FINANCE/ The meaning of value & values
Montira Clippard
Laurel Harbour
Julie Kempker
Jolene Jefferies
Melissa Walton
Eddie Dziuk
Jon Roos

HEALTH/ Group I: Health & healing
John Sallis
Chet Jackson
Patricia Beatty
Corlis Panis
Angela Connelly

Health/ Group II: Health & healing
Timothy James
Melanie Morris
Becky Sandring
Dan Soliday


INDUSTRY/TECH: Making & marketing things of value
Gordon Brest • Natasha Clark
Tom Burke • Michael O’Grady
John McClelland • Girish
Andrew Jones • Brad Peak
John Miller • Mark Amick

Monday, March 2, 2009

Ethnography in Business Research


Your research plan should, in all but a very few cases, stick with the idea of just a little fieldwork during your China visit. (A few of you have some very special needs, or a bit more time in China, and you may do a bit more business-related fieldwork and interviewing while in China, and that's fine). This limitation makes sense because our time in China is quite short. Anyway, as you know by now, China demands a long-term commitment. A short visit will not allow you time to do a great deal of in-country field research.

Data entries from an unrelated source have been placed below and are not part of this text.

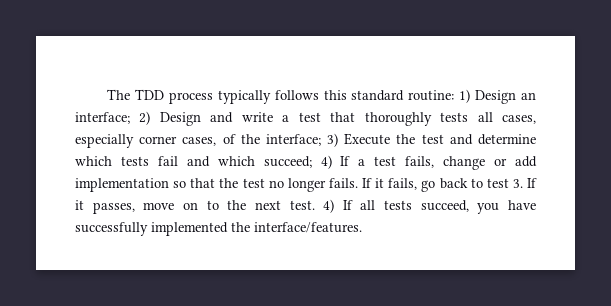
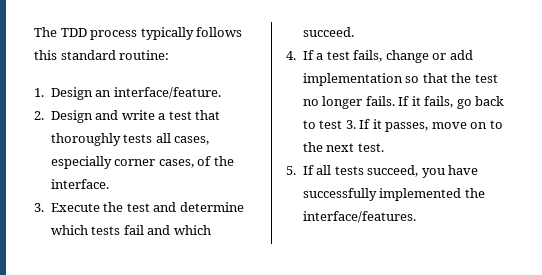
[459,89,471,103] 1) -> [34,88,44,97] // 1.
[75,111,151,125] interface; 2) -> [113,87,221,99] [34,111,44,120] interface/feature. // 2.
[265,133,339,147] interface; 3) -> [50,179,109,189] [34,203,44,212] interface. // 3.
[263,155,332,169] succeed; 4) -> [302,27,354,37] [286,51,296,60] succeed. // 4.
[323,199,335,213] 4) -> [286,166,296,175] // 5.

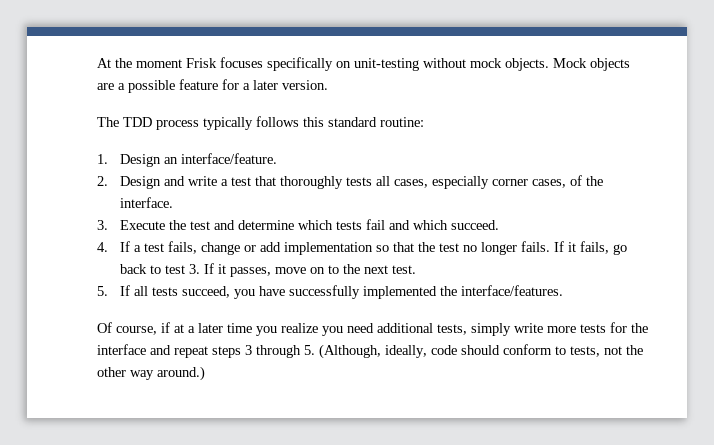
(34, 32) none -> [97,57,630,71] [97,79,328,93] At the moment Frisk focuses specifically on unit-testing without mock objects. Mock objects are a possible feature for a later version. //
(416, 217) none -> [97,322,648,336] [97,344,643,359] [97,366,205,381] // Of course, if at a later time you realize you need additional tests, simply write more tests for the interface and repeat steps 3 through 5. (Although, ideally, code should conform to tests, not the other way around.)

But when you launch into a little fieldwork, you can borrow an idea from Intel, where anthropologists like Ken Anderson (that's Ken in the photo) are using anthropological techniques for research that drives business strategy.

So while I recognize that much of your China visit is a chance to smell the culture and not a full-on field research experience, there may be a few handy hints in the field-research department that I can offer.

These days, more and more businesses recognize the value of an anthropological approach not only for discovering what consumers do with products and services, but for building strategy, too.
You can visit my colleague Ken Anderson's short article in the on-line version of the Harvard Business review, here, for a taste of what I mean. The rather more open-ended approach that anthropologists usually take to fieldwork may be just the ticket for an exploratory visit to China. I hope you'll find a few methodological (and theoretical) hints interesting and useful.

Health Sector China: A Video & Your Workgroups


Thanks to Angela Connelly for flagging this useful video about the current new health care plan in China. Angela noticed that the wife of the author of one of our books, Roberta Lipson, is one of the health care experts on the panel discussion.

I think you'll find the video useful, whether or not you are interested in health care, so give it a look. It contains mention of the new policy efforts by government, and even a bit on accreditation--a topic of interest to several of your colleagues. Give it a look!

Your Work Groups
Many of you have related interests so I'm working with Tusha and with Dr. Gallos to group you into affinity teams. These teams will meet together in China, with me, to discuss strategies for presenting a broad-based report to the group. This way, the report-outs will not be a collection of individual reports so much as they will be high-level reviews of what you all have learned, more generally, within the frame your group's theme. Watch for a trial grouping soon, along with a preliminary schedule for some informal meetings while in China.

You will recall Dr. Gallos' important instruction that applies to everyone: the China visit is primarily a way to get a taste of the culture, to experience first-hand some of the problems and delights in doing a bit of work in the Middle Kingdom. In all but a very few cases, we expect that most of your research work will be done here at home, in the library and on the Internet.